Some Thoughts on Writing a Pascal Compiler

Some Thoughts on Writing a Pascal Compiler

James L. Peterson

Department of Computer Sciences
The University of Texas at Austin
Austin, Texas 78712

1. Introduction

The compiler should be easily broken down into the following functional modules:

Input/Output/Host operating system interface
Symbol table manipulation
Lexical Analysis
Syntax Analysis
Semantic Analysis
Code Generation
Code Emitting

One fundamental decision to be made is the number of passes to be used in compilation. Pascal has been explicitly designed to allow one pass compilation, however, this generally produces rather poor code. Hence we would suggest a minimum of two passes, the first being lexical and syntactic analysis and the second semantic analysis and code generation. Additional passes can improve the code optimization.

Another primary concern is the output object code. A production compiler should obviously produce directly relocatable loader code. On the other hand, for many systems programming functions, and while the compiler is being tested and refined, assembly language output may be more suitable.

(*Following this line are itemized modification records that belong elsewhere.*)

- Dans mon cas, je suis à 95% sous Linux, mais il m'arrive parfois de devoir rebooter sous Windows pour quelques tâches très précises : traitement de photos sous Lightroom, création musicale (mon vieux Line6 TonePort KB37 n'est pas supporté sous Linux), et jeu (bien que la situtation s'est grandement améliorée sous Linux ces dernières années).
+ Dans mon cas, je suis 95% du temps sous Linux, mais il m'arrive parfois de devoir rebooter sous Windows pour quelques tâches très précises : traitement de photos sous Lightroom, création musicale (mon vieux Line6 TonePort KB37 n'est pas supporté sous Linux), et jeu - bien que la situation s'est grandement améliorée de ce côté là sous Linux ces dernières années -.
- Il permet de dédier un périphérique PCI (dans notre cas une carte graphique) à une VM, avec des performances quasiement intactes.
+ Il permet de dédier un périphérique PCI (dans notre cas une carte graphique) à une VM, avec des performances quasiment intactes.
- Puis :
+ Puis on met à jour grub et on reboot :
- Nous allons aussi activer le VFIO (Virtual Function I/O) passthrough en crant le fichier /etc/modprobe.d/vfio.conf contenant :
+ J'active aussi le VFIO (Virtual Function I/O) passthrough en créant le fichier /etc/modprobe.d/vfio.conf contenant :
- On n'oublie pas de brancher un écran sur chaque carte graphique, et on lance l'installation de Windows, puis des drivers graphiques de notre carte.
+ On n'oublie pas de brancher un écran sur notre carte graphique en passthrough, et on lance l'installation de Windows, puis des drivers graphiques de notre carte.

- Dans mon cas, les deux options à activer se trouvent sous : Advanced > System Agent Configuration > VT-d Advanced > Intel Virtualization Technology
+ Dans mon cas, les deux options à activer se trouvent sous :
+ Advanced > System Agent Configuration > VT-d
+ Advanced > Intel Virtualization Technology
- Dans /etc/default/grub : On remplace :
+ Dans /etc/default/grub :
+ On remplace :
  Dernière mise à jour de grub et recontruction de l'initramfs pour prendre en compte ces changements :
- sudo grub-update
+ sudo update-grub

2. Operating System Interactions

The operating system interface modules should do whatever is necessary to open, create, and setup the following functional files.

Input Source File
Output Listing File
Output Error File
Output Object File

The listing and error files are often mapped onto the same file. All input is one character at a time. Output for the listing and error files is also 1 character, or a sequence of characters, at a time. The object file may be character (assembly language) or word (binary loader input) oriented.

3. Symbol Table Manipulation

This is the key to a successful Pascal compiler. The symbol table is used to collect and organize all information in the program. Each symbol table entry would typically include,

symbol name
level of symbol (1 for outermost; each level of nesting increases the level by one. 0 can be used for intrinsics).
kind of symbol (constant, type, variable, var parameter, value parameter, procedure, function, record field, ...)
the value of the symbol (depending upon its kind: address for variables, value for constants, ...)
the type of the symbol

3.1. Types

The key to a symbol table for a Pascal compiler is the type information. In addition to a few intrinsic types, users are allowed to define types. Types are treated just as other symbols, that is, they are put into the symbol table, but identified as type symbols, not variable name symbols. Thus, the type field of a symbol is a pointer to another symbol table entry, which is its type. The symbol table entry for a type depends upon the kind of type as follows:

char - intrinsic type, minimum 0, maximum 127 (ASCII).
boolean - intrinsic, minimum 0, maximum 1.
subrange - minimum value, maximum value, and pointer to its component type. INTEGER is simply a subrange of minimum integer to maximum integer.
array - pointer to the subrange type which is its index and to the component type.
record - pointer to a list of the field elements for this record. Each field element is a symbol, type and pointer to next field.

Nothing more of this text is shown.